Le Père Directeur, qui était venu me rejoindre dans mon bureau de l'hôpital , ne me répondit rien et continua à tirer silencieusement sur son long fume-cigare.
(Albert Gervais, Æsculape dans la Chine en révolte, Gallimard, 1953, p.31)
Les uns allaient rendre leurs armes ; d'autres, qui les avaient abandonnées déjà, marchaient silencieusement, les mains ballantes.
(Paul et Victor Margueritte, Le Désastre, p.451, 86e éd., Plon-Nourrit & Cie)
Dans ces murailles, les murmures, les lamentations, les appels à la justice et les cris de la souffrance meurent tous silencieusement.
(Walter Scott, Ivanhoé, traduit de l'anglais par Alexandre Dumas, 1820)
Afin que, retraçant aux jeunes gens le souvenir des hommes illustres, ils invitassent silencieusement à les imiter,
(Anne Staël-Holstein, Corinne, V, 1.)
2. (Figuré) Sans faire parler de soi.
Naguère l'artiste rebuté par la stupidité de la foule se repliait dans sa coquille, oeuvrait silencieusement, en garde contre le pompiérisme odieux de son époque, attendant son heure qui sonnait toujours trop tard.
(Victor Méric, Les Compagnons de l'Escopette, Éditions de l'Épi, Paris, 1930, p. 133)

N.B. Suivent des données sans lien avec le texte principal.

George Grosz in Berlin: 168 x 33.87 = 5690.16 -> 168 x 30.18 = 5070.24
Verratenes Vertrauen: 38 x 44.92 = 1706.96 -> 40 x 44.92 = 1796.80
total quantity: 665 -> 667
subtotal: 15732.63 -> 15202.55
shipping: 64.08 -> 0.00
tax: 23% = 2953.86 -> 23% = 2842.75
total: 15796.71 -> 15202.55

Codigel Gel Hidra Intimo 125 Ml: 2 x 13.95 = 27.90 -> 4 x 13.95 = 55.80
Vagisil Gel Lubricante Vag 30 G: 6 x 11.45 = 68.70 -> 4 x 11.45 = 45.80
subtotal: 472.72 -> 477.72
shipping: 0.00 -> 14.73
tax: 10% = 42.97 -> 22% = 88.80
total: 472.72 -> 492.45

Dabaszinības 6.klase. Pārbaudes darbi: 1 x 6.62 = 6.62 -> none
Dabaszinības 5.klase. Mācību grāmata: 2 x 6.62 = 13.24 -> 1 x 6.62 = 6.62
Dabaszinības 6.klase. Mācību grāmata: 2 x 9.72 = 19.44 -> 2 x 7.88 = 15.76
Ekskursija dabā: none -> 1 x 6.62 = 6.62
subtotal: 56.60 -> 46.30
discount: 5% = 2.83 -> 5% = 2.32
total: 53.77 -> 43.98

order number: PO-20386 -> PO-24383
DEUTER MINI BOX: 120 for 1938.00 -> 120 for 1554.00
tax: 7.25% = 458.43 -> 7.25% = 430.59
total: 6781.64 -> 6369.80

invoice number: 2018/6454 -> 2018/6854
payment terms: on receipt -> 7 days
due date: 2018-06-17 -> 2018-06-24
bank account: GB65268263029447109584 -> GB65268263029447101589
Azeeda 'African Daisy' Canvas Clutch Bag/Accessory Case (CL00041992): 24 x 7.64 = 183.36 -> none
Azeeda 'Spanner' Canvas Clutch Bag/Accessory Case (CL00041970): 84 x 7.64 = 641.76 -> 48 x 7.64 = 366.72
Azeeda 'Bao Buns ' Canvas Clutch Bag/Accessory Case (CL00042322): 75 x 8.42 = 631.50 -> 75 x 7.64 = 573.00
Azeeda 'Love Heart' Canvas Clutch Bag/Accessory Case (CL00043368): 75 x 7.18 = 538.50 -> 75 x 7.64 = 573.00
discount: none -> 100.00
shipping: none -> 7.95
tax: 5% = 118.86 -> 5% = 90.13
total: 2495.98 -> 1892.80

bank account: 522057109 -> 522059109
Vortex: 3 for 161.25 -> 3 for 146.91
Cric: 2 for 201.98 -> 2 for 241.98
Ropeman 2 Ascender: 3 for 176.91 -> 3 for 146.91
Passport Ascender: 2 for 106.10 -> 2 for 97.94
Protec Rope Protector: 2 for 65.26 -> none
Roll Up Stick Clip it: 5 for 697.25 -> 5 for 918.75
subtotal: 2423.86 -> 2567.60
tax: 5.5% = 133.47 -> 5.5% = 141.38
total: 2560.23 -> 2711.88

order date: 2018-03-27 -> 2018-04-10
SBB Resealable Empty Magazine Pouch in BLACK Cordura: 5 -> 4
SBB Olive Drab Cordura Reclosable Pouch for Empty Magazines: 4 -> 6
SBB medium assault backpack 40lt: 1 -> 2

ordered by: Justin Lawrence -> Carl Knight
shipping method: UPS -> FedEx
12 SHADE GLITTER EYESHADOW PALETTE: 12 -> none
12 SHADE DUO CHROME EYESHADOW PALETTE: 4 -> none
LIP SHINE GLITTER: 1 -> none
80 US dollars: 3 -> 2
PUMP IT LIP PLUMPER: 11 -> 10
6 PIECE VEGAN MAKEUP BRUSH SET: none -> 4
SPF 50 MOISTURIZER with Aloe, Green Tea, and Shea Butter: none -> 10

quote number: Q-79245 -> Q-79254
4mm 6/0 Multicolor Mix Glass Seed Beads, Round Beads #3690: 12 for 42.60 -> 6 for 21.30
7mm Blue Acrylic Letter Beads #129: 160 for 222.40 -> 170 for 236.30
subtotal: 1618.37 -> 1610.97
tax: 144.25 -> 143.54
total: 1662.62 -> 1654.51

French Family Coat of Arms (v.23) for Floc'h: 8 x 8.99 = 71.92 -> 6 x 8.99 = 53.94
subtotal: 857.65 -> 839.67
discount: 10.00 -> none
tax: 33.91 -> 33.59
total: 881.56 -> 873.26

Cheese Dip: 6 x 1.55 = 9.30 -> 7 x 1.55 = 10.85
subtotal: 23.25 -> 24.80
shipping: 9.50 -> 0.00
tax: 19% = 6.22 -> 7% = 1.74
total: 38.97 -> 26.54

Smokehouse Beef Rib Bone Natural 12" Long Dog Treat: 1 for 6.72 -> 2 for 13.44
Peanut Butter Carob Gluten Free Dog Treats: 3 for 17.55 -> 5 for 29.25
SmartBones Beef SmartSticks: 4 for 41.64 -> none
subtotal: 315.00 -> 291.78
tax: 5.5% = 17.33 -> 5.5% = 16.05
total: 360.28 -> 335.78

3. De façon à ne produire aucun bruit; sans émettre de son.
Dans ces murailles, les murmures, les lamentations, les appels à la justice et les cris de la souffrance meurent tous silencieusement.
4. En agissant discrètement, sans attirer l'attention publique.
Naguère l'artiste rebuté par la stupidité de la foule se repliait dans sa coquille, oeuvrait silencieusement, en garde contre le pompiérisme odieux de son époque, attendant son heure qui sonnait toujours trop tard.